> **About this task**
Search the data for the string "border" and copy each line in which it appears.

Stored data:
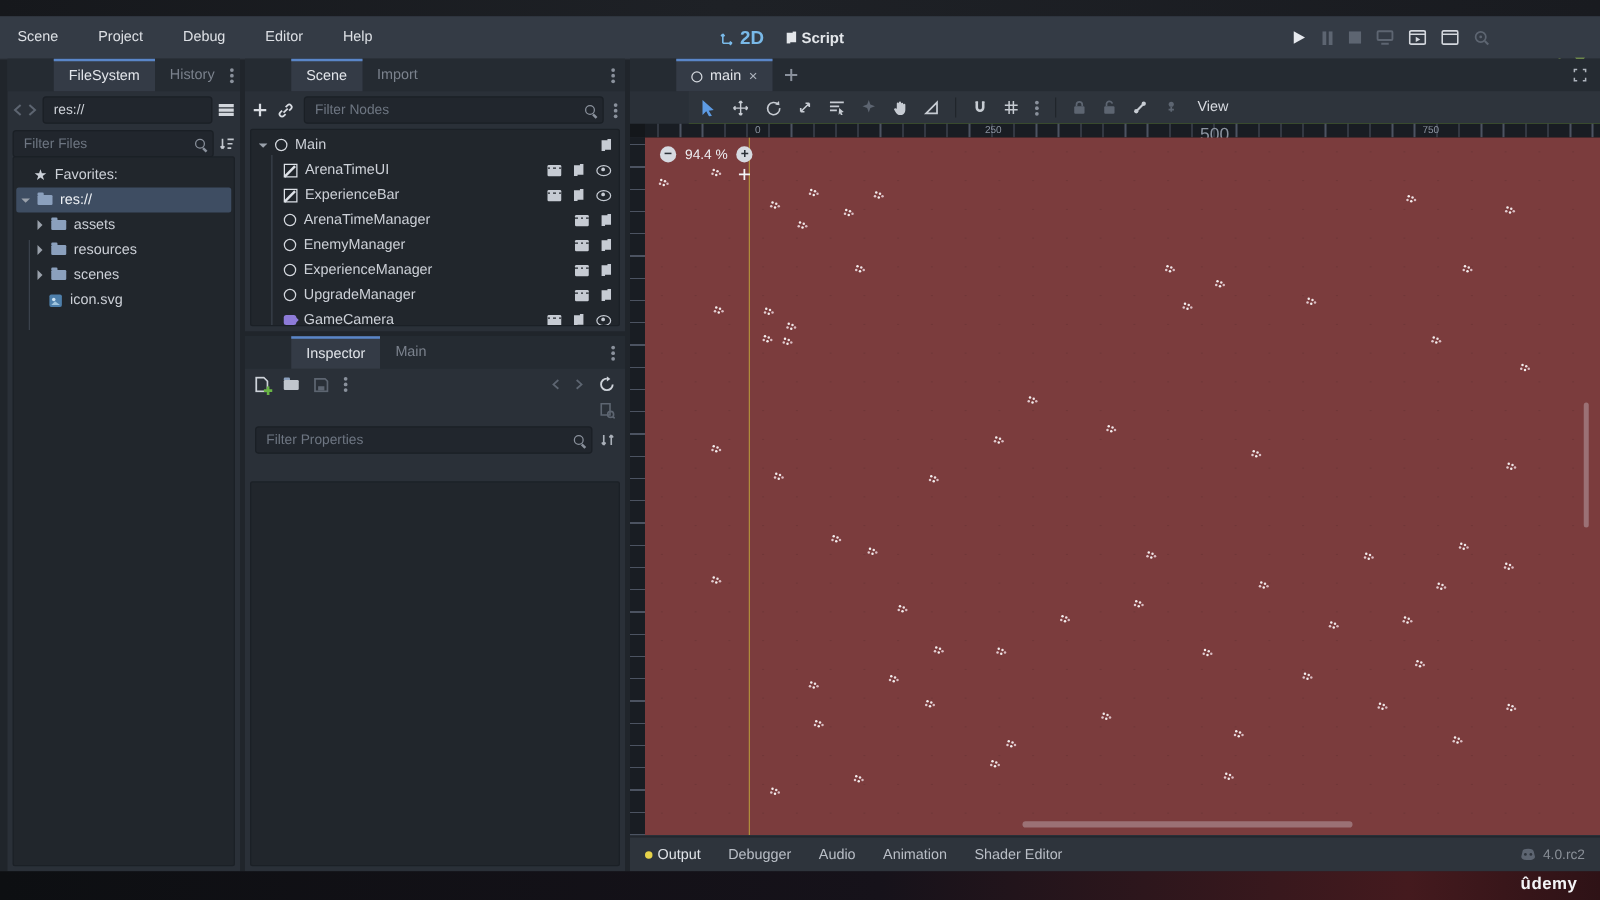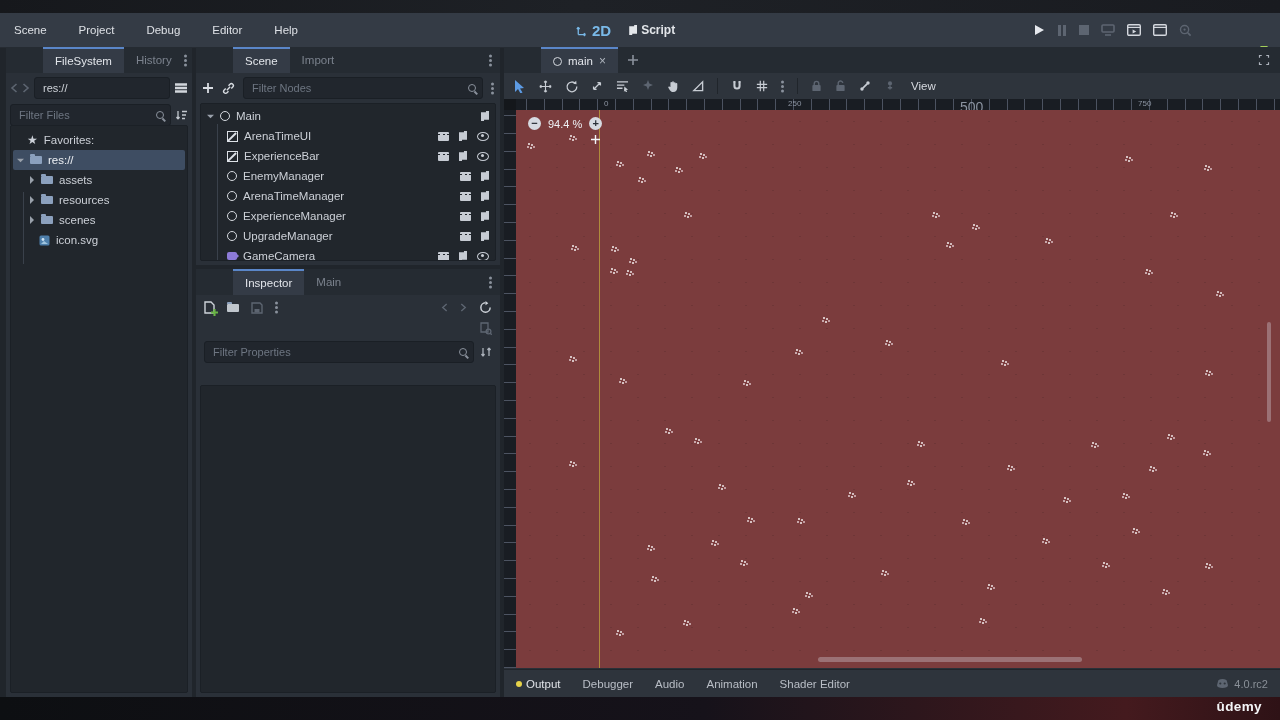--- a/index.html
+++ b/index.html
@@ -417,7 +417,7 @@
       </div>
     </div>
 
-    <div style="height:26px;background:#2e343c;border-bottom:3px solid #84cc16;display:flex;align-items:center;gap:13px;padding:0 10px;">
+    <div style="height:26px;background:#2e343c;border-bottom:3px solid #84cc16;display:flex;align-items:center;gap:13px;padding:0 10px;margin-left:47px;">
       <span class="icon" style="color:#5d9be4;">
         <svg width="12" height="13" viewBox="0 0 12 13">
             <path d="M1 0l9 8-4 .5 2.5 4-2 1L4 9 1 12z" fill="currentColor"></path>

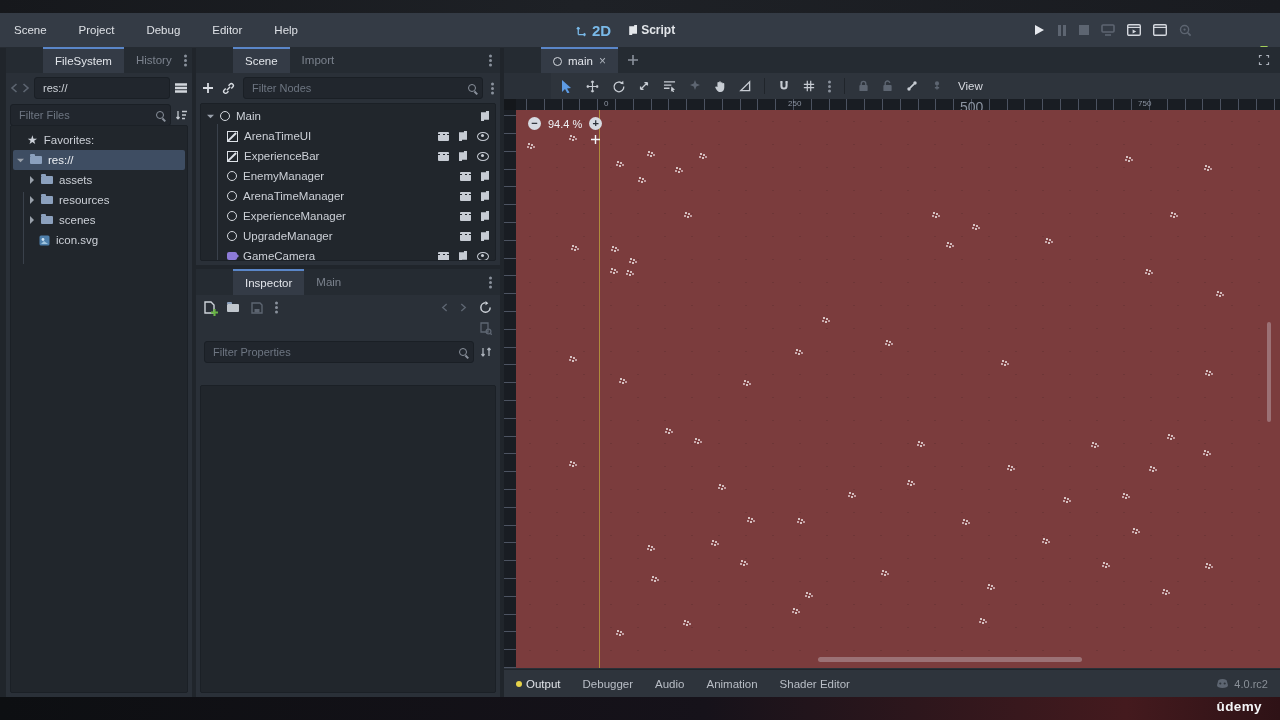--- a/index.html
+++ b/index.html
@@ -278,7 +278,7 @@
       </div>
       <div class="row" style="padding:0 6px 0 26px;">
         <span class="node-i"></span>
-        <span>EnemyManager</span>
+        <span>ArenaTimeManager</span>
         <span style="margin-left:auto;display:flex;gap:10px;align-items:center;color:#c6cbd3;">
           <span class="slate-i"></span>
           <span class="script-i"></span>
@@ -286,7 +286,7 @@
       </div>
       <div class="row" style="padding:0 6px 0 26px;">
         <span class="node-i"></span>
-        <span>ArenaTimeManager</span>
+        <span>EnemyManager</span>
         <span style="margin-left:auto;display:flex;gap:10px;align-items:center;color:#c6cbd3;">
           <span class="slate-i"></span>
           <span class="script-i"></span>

> **Reply to the exercise**
-    <div style="height:26px;background:#2e343c;border-bottom:3px solid #84cc16;display:flex;align-items:center;gap:13px;padding:0 10px;">
+    <div style="height:26px;background:#2e343c;border-bottom:3px solid #84cc16;display:flex;align-items:center;gap:13px;padding:0 10px;margin-left:47px;">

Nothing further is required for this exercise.